It's definitely not the Allocation Unit Size you pick when formatting. I've used 64k, 4096 and 512, both in quick and slow/full format, none of which helped. I've also run Samsung's ESTool (with full read surface scan) on 6 of the 10 disks so far just in case the controller doesn't know one's broken but so far no errors yet. I've also tried several volume sizes (when formatting) both at the front and the end of the disk. Whether it's the full 14.5TB, front or end half, front quarter or end quarter, the error still persists. I made the quarters smaller than the current raid 6 that does work, just to be sure.

Then one day I had the brilliant thought of looking at the event viewer.

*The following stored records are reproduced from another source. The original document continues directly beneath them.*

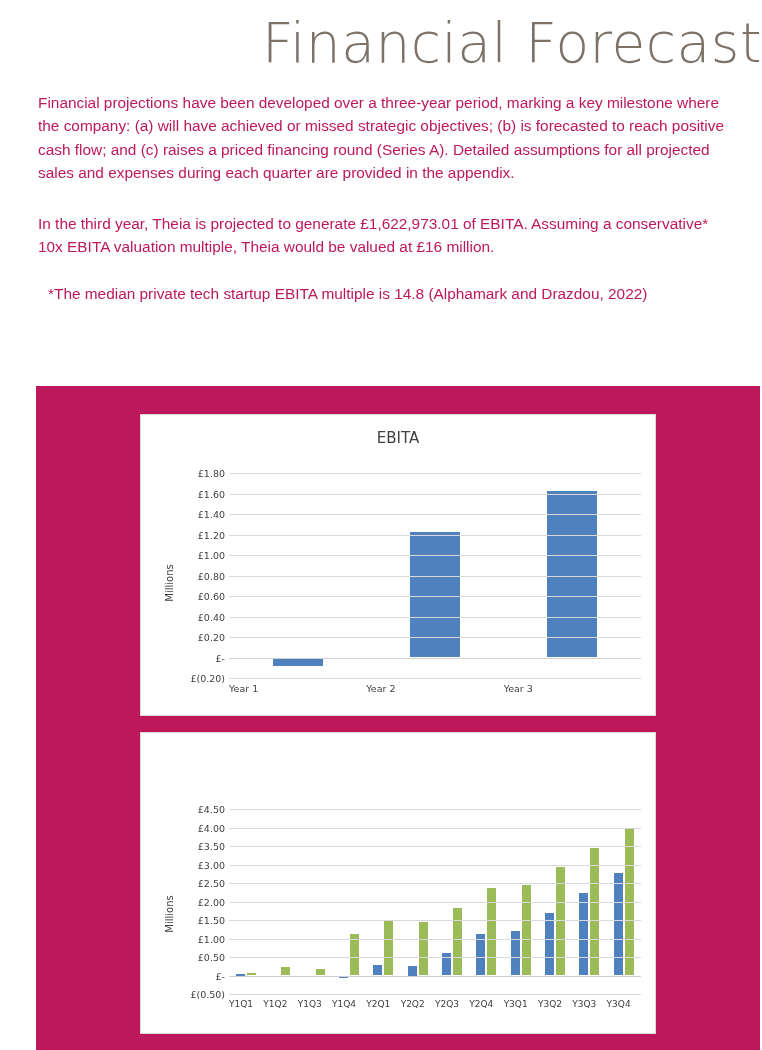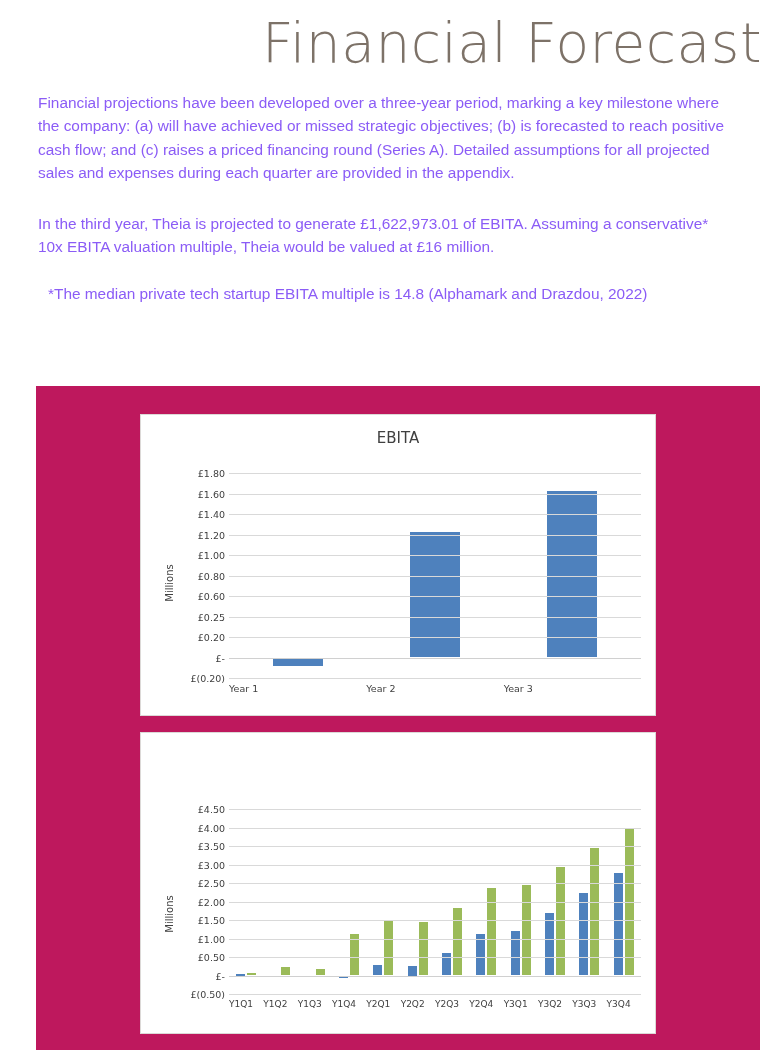--- a/index.html
+++ b/index.html
@@ -32,7 +32,7 @@
   .para {
     font-size: 15.4px;
     line-height: 1.52;
-    color: #8b5cf6;
+    color: #be185d;
     margin: 0 0 10px 0;
   }
   .para.gap-before { margin-top: 27px; }

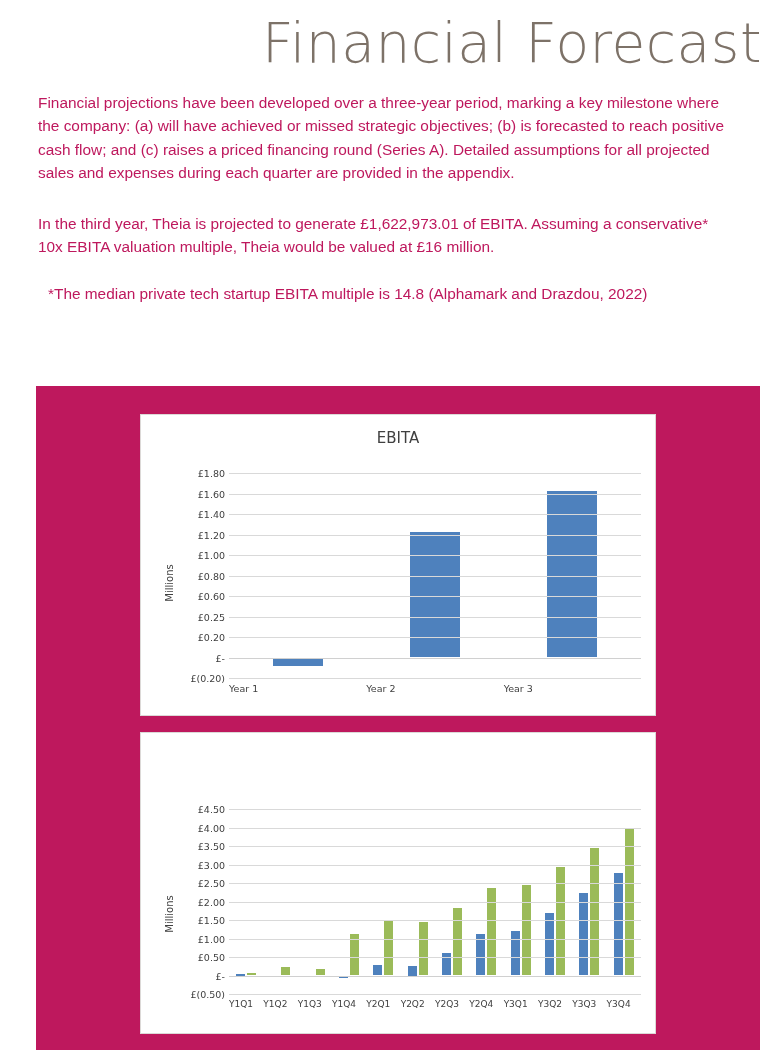--- a/index.html
+++ b/index.html
@@ -193,7 +193,7 @@
           <div class="ytick" style="top: 98px;">£1.00</div>
           <div class="ytick" style="top: 118.5px;">£0.80</div>
           <div class="ytick" style="top: 139px;">£0.60</div>
-          <div class="ytick" style="top: 159.5px;">£0.25</div>
+          <div class="ytick" style="top: 159.5px;">£0.40</div>
           <div class="ytick" style="top: 180px;">£0.20</div>
           <div class="ytick" style="top: 200.5px;">£-</div>
           <div class="ytick" style="top: 221px;">£(0.20)</div>

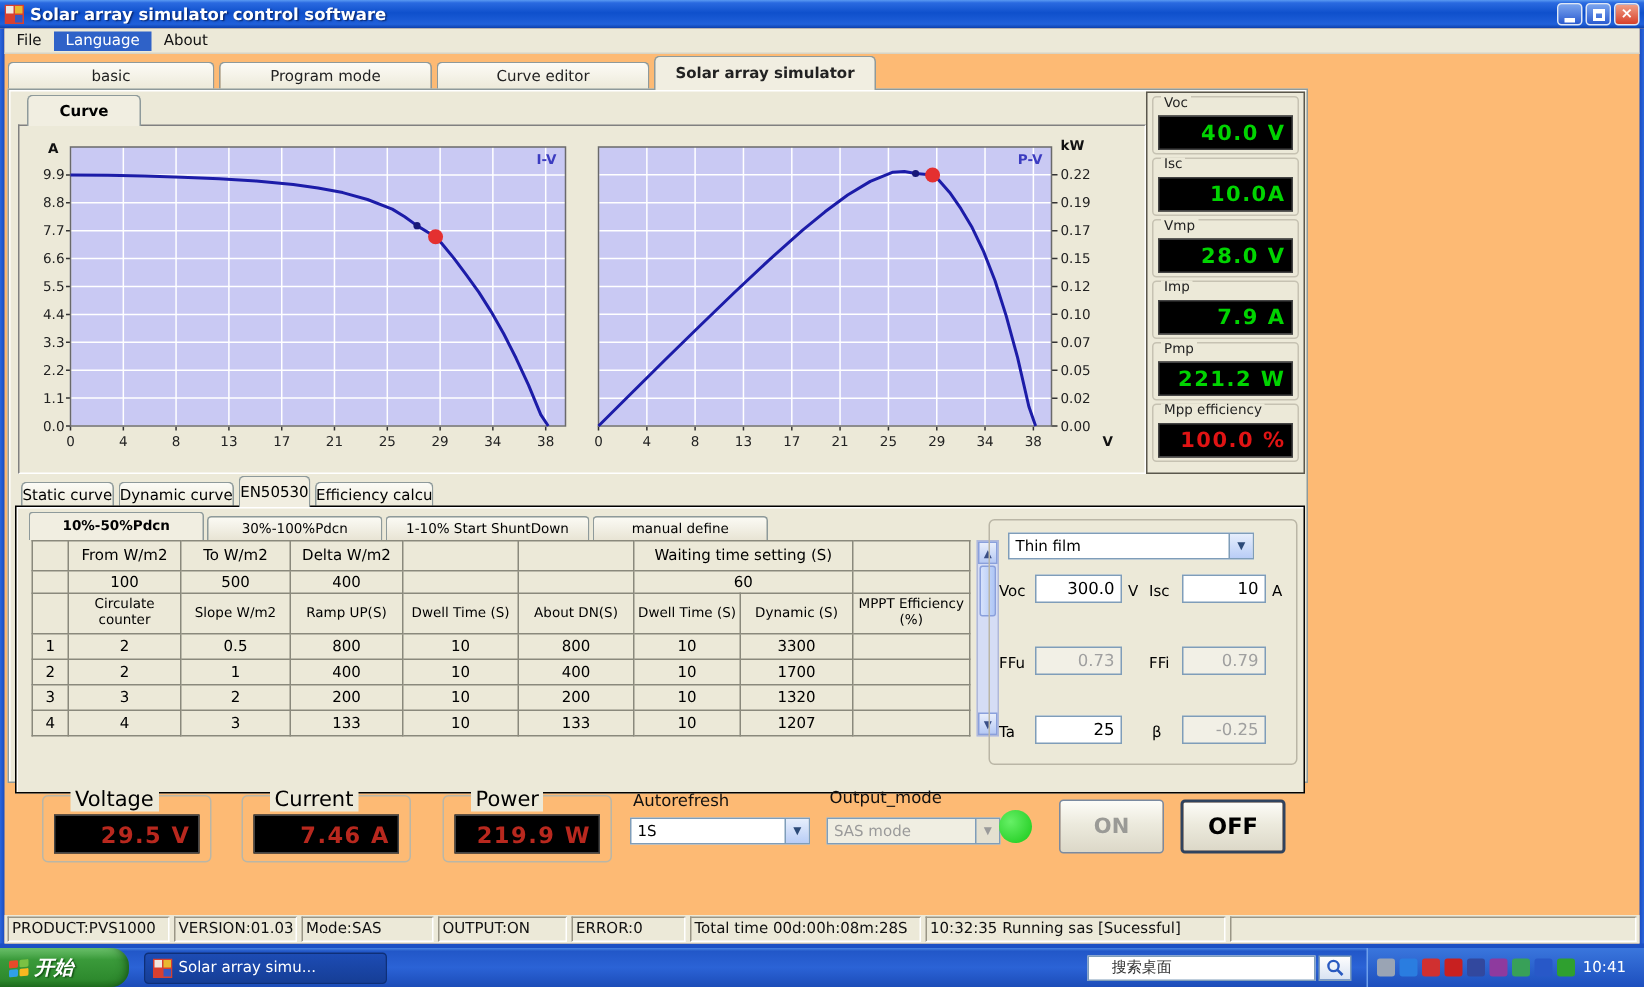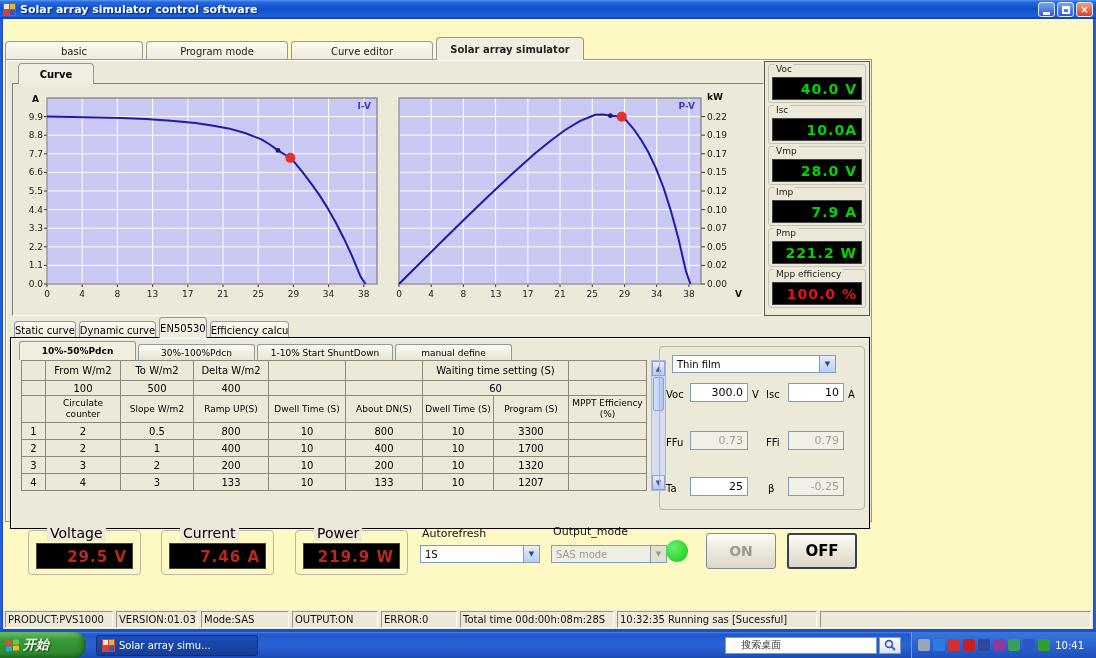--- a/index.html
+++ b/index.html
@@ -4,7 +4,7 @@
 <style>
 *{margin:0;padding:0;box-sizing:border-box}
 html,body{width:1096px;height:658px;font-family:"DejaVu Sans","Liberation Sans",sans-serif;background:#ece9d8;overflow:hidden}
-#window{position:relative;width:1096px;height:658px;background:#fef9c3}
+#window{position:relative;width:1096px;height:658px;background:#fdba74}
 
 
 .titlebar{position:absolute;left:0;top:0;width:1096px;height:19px;display:flex;align-items:center;gap:4px;padding:0 3px;

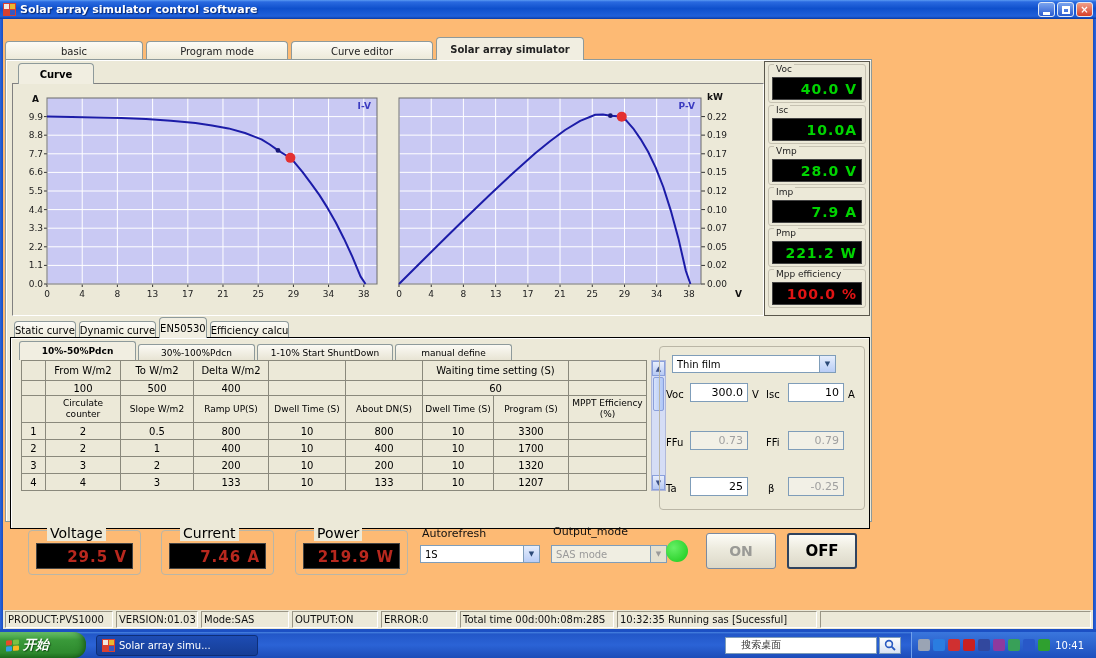--- a/index.html
+++ b/index.html
@@ -142,6 +142,11 @@
   <div class="frame-r"></div>
   <div class="frame-b"></div>
 
+  <div class="menubar">
+    <span class="mitem">File</span>
+    <span class="mitem sel">Language</span>
+    <span class="mitem">About</span>
+  </div>
 
   <div class="maintabs">
     <div class="tab t-basic">basic</div>

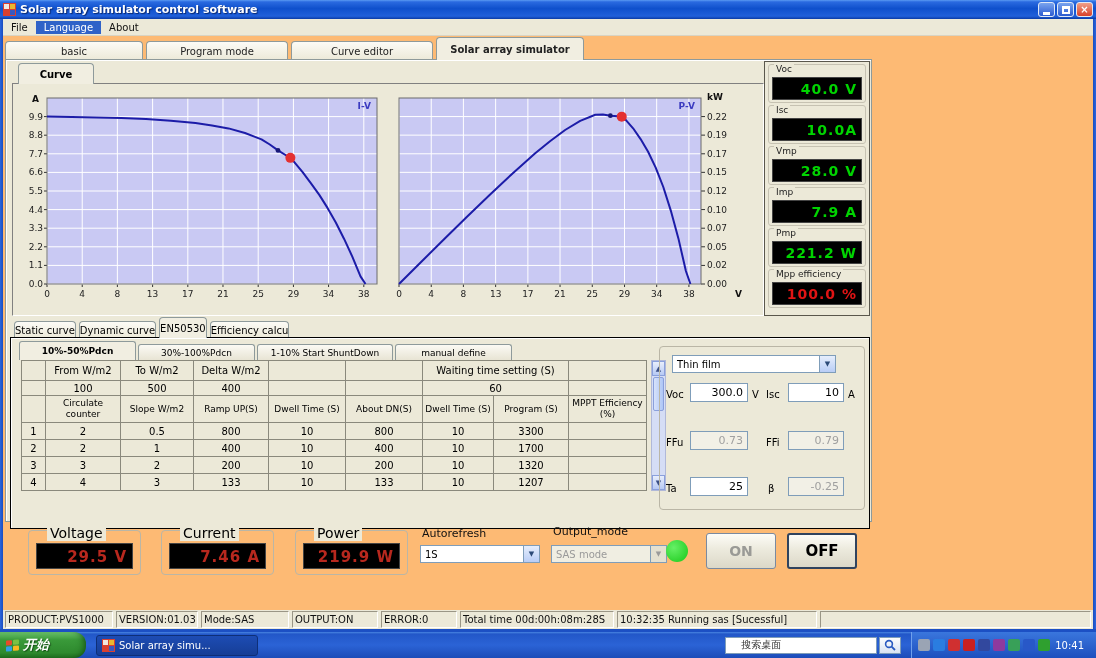--- a/index.html
+++ b/index.html
@@ -384,7 +384,7 @@
           <td class="wrap">Dwell Time (S)</td>
           <td class="wrap">About DN(S)</td>
           <td class="wrap">Dwell Time (S)</td>
-          <td class="wrap">Program (S)</td>
+          <td class="wrap">Dynamic (S)</td>
           <td class="wrap">MPPT Efficiency (%)</td>
         </tr>
         <tr class="dr">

It seems so obvious but I don't deal with these kinds of problems daily so... Anyway:
Event ID: 55
Source: Ntfs
"The file system structure on the disk is corrupt and unusable. Please run the chkdsk utility on the volume P:."
13 Errors (not critical) within 3 seconds, 12 of which mention "New Volume", one of which mentions "P:". When I go google this, the microsoft solution is to format using 4096 allocation size instead of 512. ...
But what's more baffling is if it really is an NTFS problem, why is my other raid 6 (with all the same data and more) working just fine? I should note that the last time the volume failed I was looking and it was around about the 2TB (data on volume) mark.

I also thought perhaps, even in a 64bit OS, windows might not like copying more than 2TB of data at once. But when I split the copying up into smaller parts (none bigger then 1.25TB) it still broke down.

So, after all that here's what I'm looking at as possible culprits right now:
* The raid controller doesn't like 4096 sectors. I went to check and the other raid 6 is indeed 512 sectors.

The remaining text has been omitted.